What is wanted is every line below from the one with "filter: none -> D4 <= 0.0265" up to and including the one with "吉林 | D2: 0.0260 -> 0.0261", retyped exactly, pictures excluded, nothing else.

** Data for processing follows **

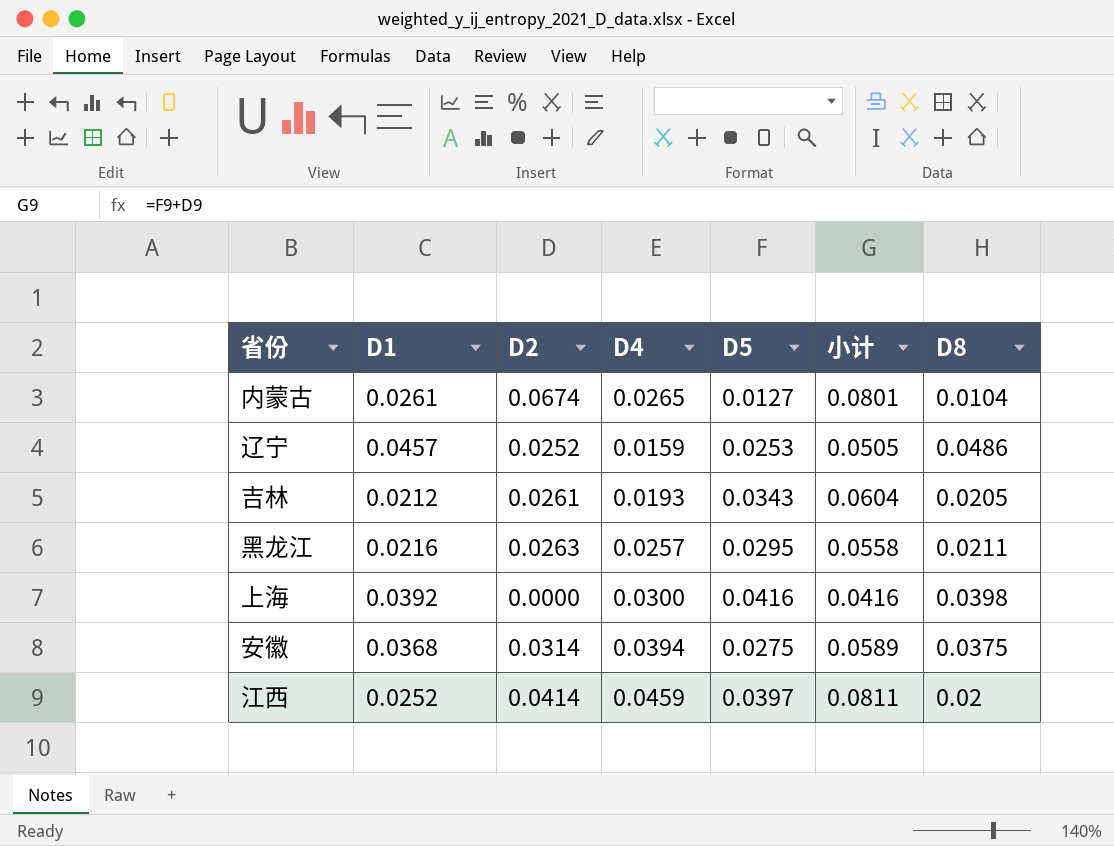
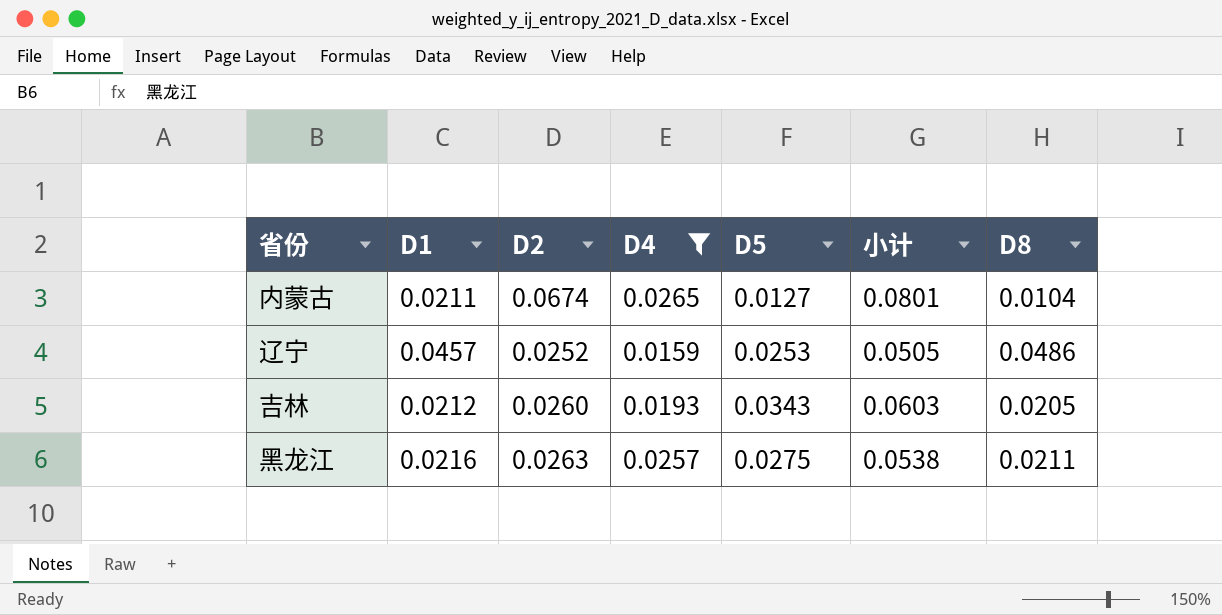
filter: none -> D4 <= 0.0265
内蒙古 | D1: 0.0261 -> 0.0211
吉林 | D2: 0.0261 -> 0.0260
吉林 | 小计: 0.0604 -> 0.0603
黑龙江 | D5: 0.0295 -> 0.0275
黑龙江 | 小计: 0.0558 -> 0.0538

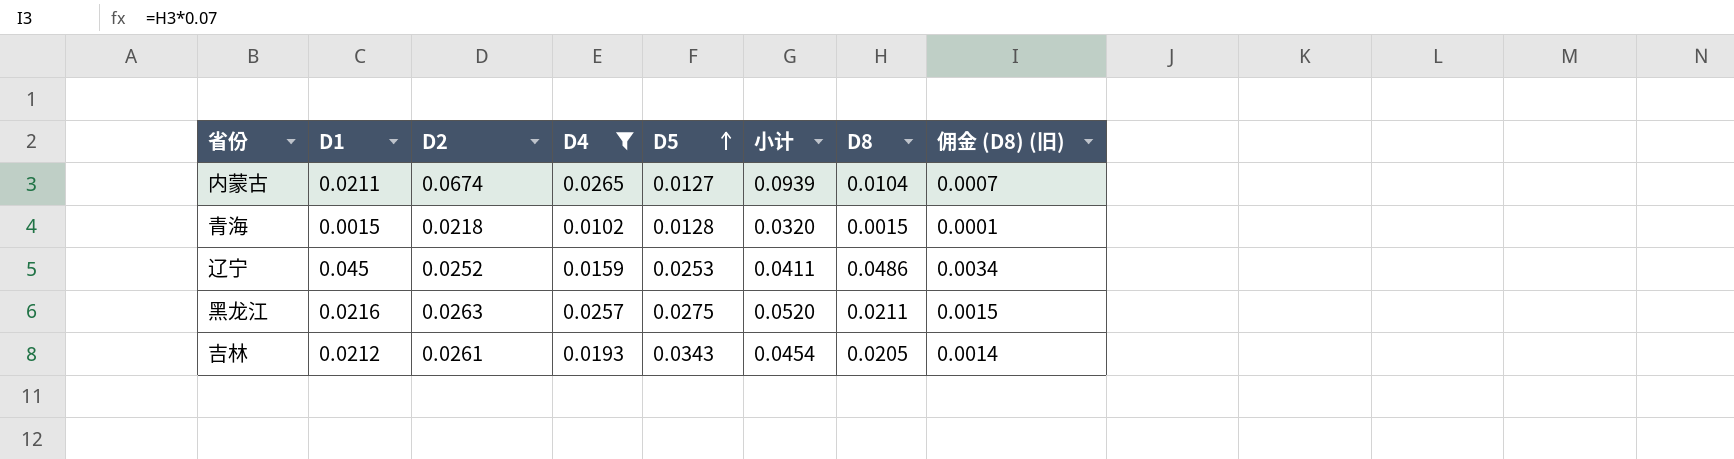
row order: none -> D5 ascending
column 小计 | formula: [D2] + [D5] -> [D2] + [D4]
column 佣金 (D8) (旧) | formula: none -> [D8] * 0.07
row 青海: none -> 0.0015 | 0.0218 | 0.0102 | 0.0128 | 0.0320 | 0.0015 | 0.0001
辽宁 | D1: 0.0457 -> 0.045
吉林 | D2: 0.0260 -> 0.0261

** End of Data for processing **
** Data for processing follows **

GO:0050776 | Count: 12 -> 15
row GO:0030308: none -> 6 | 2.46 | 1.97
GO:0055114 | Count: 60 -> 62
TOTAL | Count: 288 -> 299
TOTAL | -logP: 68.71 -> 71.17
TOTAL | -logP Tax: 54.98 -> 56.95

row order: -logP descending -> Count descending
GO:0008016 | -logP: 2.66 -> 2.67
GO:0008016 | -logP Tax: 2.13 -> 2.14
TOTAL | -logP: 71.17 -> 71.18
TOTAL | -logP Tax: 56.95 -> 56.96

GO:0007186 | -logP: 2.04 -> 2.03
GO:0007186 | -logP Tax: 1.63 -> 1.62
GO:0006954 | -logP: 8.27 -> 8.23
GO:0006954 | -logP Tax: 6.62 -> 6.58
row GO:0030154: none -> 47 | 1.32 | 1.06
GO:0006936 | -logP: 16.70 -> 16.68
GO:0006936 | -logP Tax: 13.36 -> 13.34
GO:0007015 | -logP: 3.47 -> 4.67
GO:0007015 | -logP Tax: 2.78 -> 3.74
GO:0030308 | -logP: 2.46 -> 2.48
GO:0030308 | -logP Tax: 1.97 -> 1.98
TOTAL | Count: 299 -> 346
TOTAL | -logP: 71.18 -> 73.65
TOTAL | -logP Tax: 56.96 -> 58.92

** End of Data for processing **
** Data for processing follows **

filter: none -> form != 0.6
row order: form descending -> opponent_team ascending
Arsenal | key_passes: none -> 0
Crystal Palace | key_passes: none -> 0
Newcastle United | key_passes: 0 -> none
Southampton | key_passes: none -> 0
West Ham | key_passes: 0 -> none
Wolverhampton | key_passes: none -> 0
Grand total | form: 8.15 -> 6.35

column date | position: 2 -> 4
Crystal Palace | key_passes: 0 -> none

** End of Data for processing **

• _Answer space_
filter: none -> D4 <= 0.0265
内蒙古 | D1: 0.0261 -> 0.0211
吉林 | D2: 0.0261 -> 0.0260
吉林 | 小计: 0.0604 -> 0.0603
黑龙江 | D5: 0.0295 -> 0.0275
黑龙江 | 小计: 0.0558 -> 0.0538

row order: none -> D5 ascending
column 小计 | formula: [D2] + [D5] -> [D2] + [D4]
column 佣金 (D8) (旧) | formula: none -> [D8] * 0.07
row 青海: none -> 0.0015 | 0.0218 | 0.0102 | 0.0128 | 0.0320 | 0.0015 | 0.0001
辽宁 | D1: 0.0457 -> 0.045
吉林 | D2: 0.0260 -> 0.0261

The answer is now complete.